Wait, didn’t this just happen?

It did, and that’s the real story here. In March, NTSA switched on an automated Instant Fines system: roughly 1,000 cameras detecting offences and firing off SMS fines, payable within seven days through KCB branches, with unpaid fines locking you out of NTSA services. When we covered that launch, we flagged the unanswered questions around fairness, appeals, and that clunky payment pipe.

The courts had the same questions. On 12 March, Justice Bahati Mwamuye froze the system, and NTSA withdrew it entirely on 27 March. The lobby group Sheria Mtaani argued the automated model bypassed the police, the prosecutor, and the judiciary, and treated registered owners as automatic culprits.

What’s actually new

Read against those objections, the new framework looks less like a relaunch and more like a careful legal rebuild. Offences can still be caught by cameras or by officers on the road, and the notice can be issued to either the driver or the registered owner of the vehicle. But it now comes from a police officer rather than an algorithm. There’s an explicit right to dispute the offence in court. Crucially, motorists also get the right to access the evidence, the photos or video, behind the alleged offence. NTSA adds that personal data will be handled under the Constitution and the Data Protection Act.

The notice itself can reach you several ways: handed to you in person, fixed to your vehicle, or sent by SMS, email, or an approved digital platform. It will spell out the offence, the date, time and location, the penalty, how to pay, and your deadline to respond. Ignore it, fail to pay, or skip a required court date, and NTSA warns you risk harsher penalties from the courts.

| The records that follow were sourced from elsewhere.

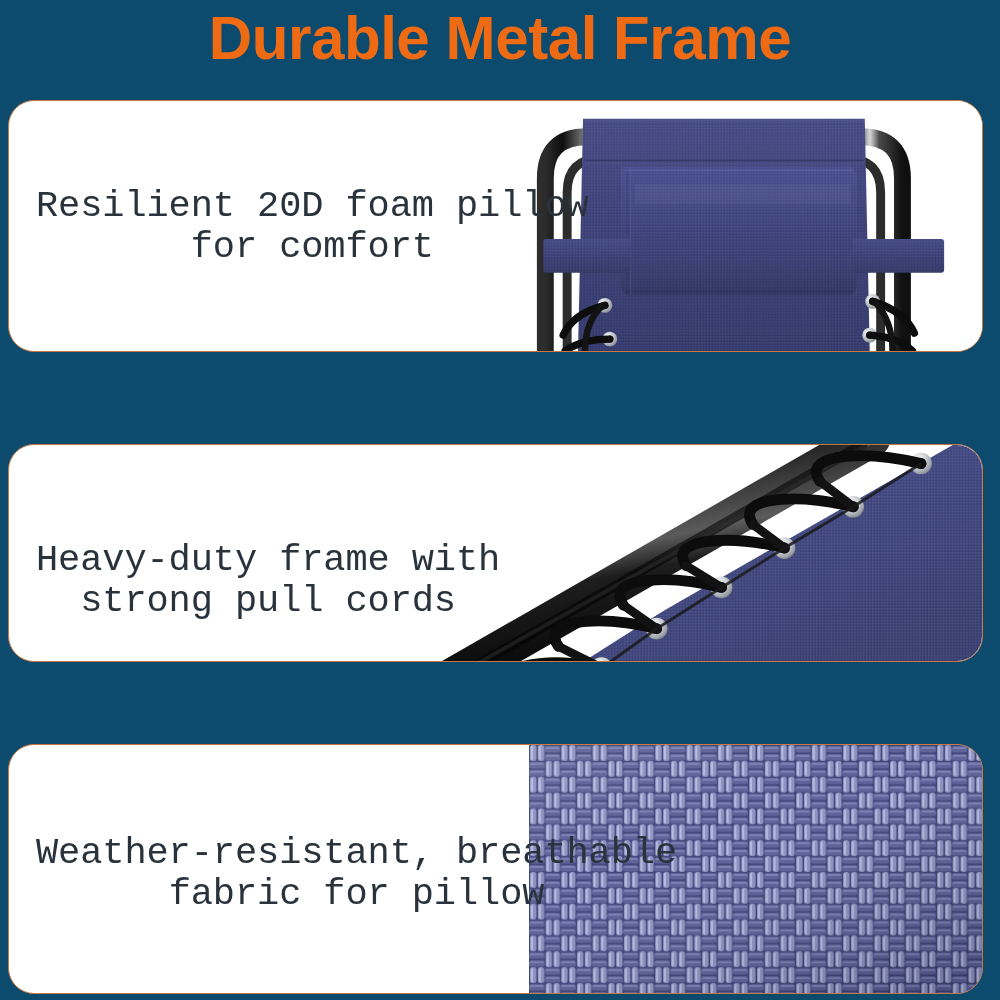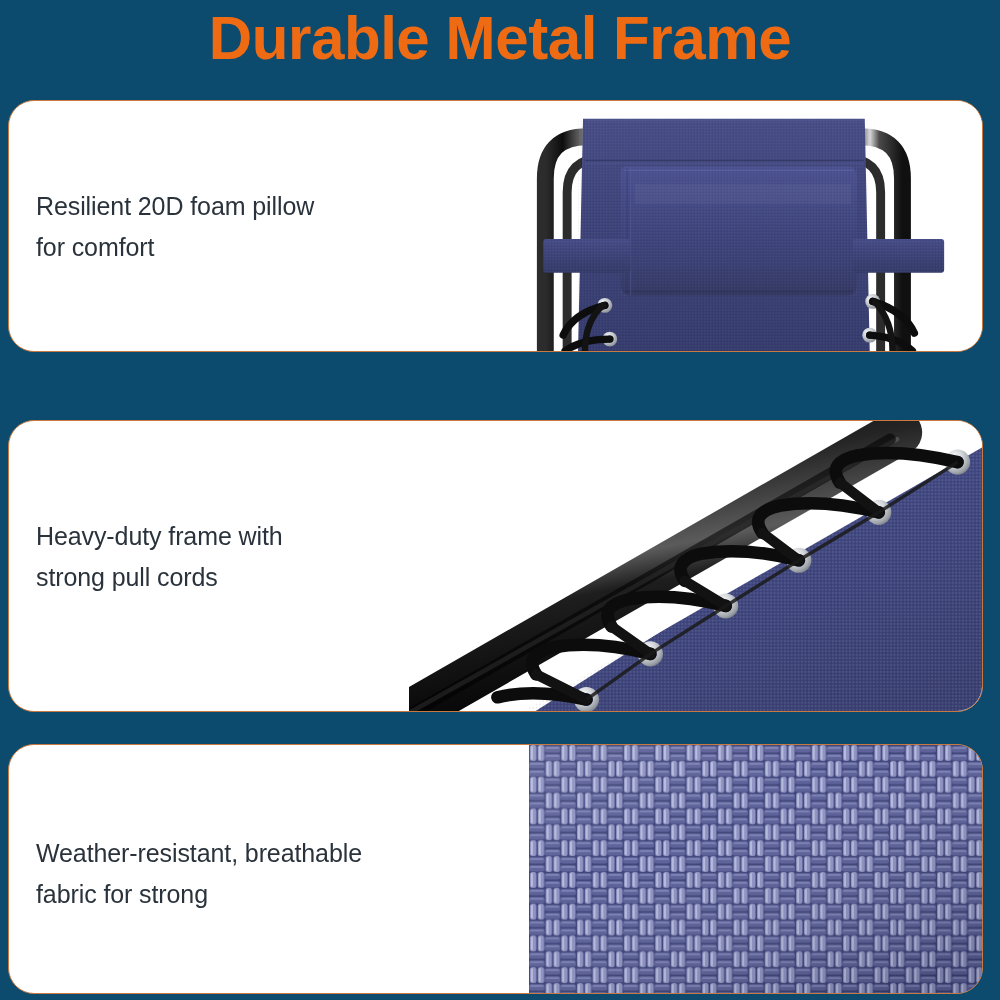"Resilient 20D foam pillow" .card-text { font-family: Liberation Sans, sans-serif -> Liberation Mono, monospace; font-size: 25px -> 37px; text-align: none -> center }
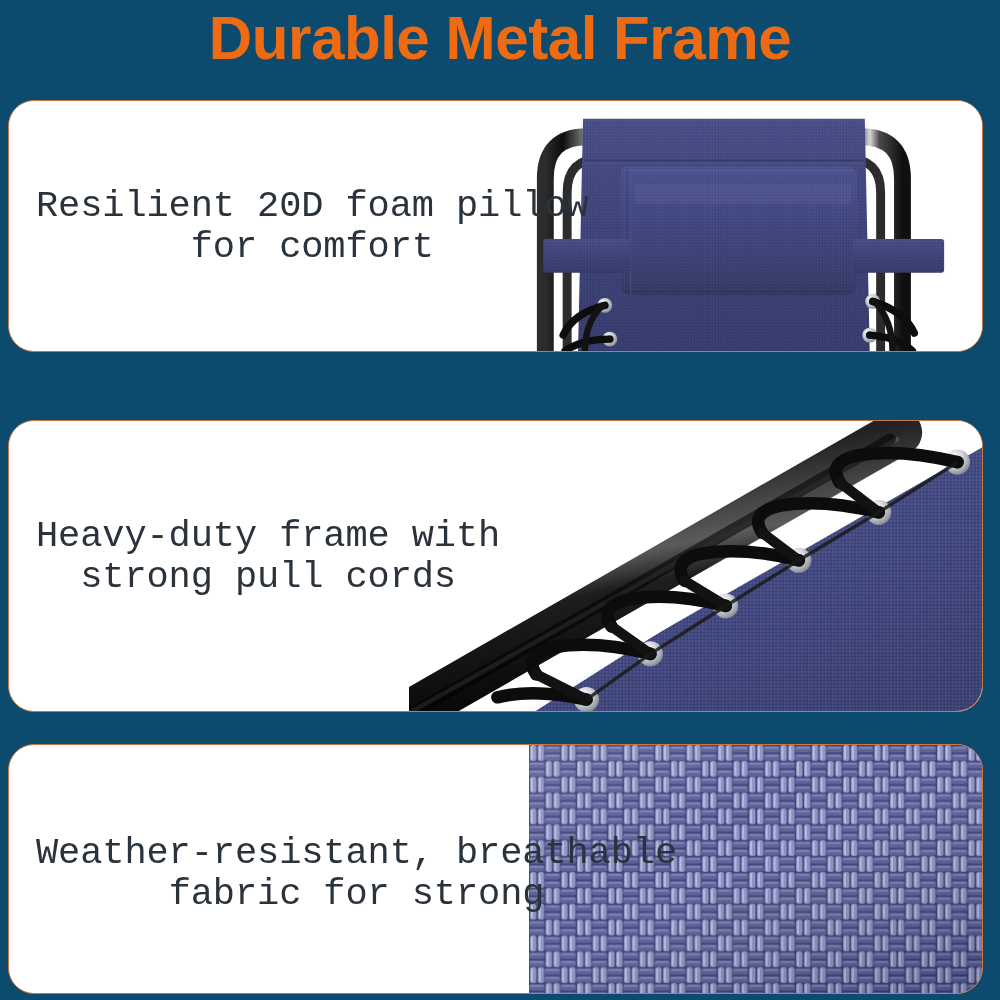"Heavy-duty frame with" #card-2 { height: 292px -> 218px; top: 420px -> 444px }
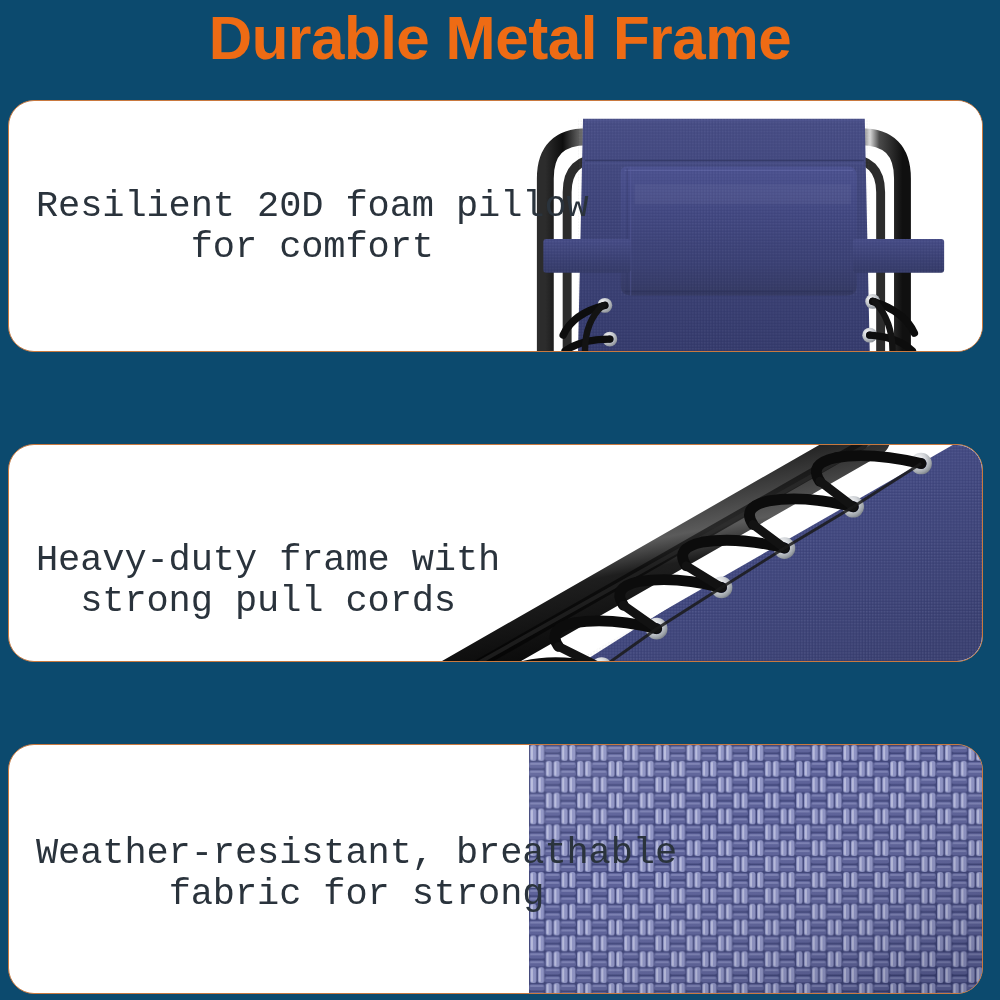"Weather-resistant, breathable" div.card-text { text: strong -> pillow }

The “minor offence” label is doing heavy lifting. These are a defined legal set under the Traffic (Minor Offences) Rules, 2016: more than 30 offences, none carrying a prison term, with fines between KES 500 and KES 10,000. Think speeding within a set band, driving on a footpath, or riding without protective gear. Serious offences like drunk driving still go through the full court process. The law has long allowed drivers to plead guilty and pay these minor fines without appearing in court, so NTSA is now routing enforcement through a door the statute already built.

The catch

The Sheria Mtaani petition was never decided on its merits. NTSA asked the High Court in April to dismiss it as moot, since the old system no longer existed. The petitioners refused to walk away, and one of their sharpest complaints survives into the new system: a notice can still be served on the registered owner, even if someone else was driving. So the core constitutional question, how far the State can go in handling traffic offences outside a courtroom, is still unresolved.

For now, the practical takeaway is simple. Keep your phone number and email current in the NTSA system, since that’s one of the ways a notice can reach you. Know that you can dispute an offence instead of just paying, and that you’re entitled to see the evidence before you decide. NTSA has also published a detailed FAQ on minor offences at ntsa.go.ke if you want the specifics.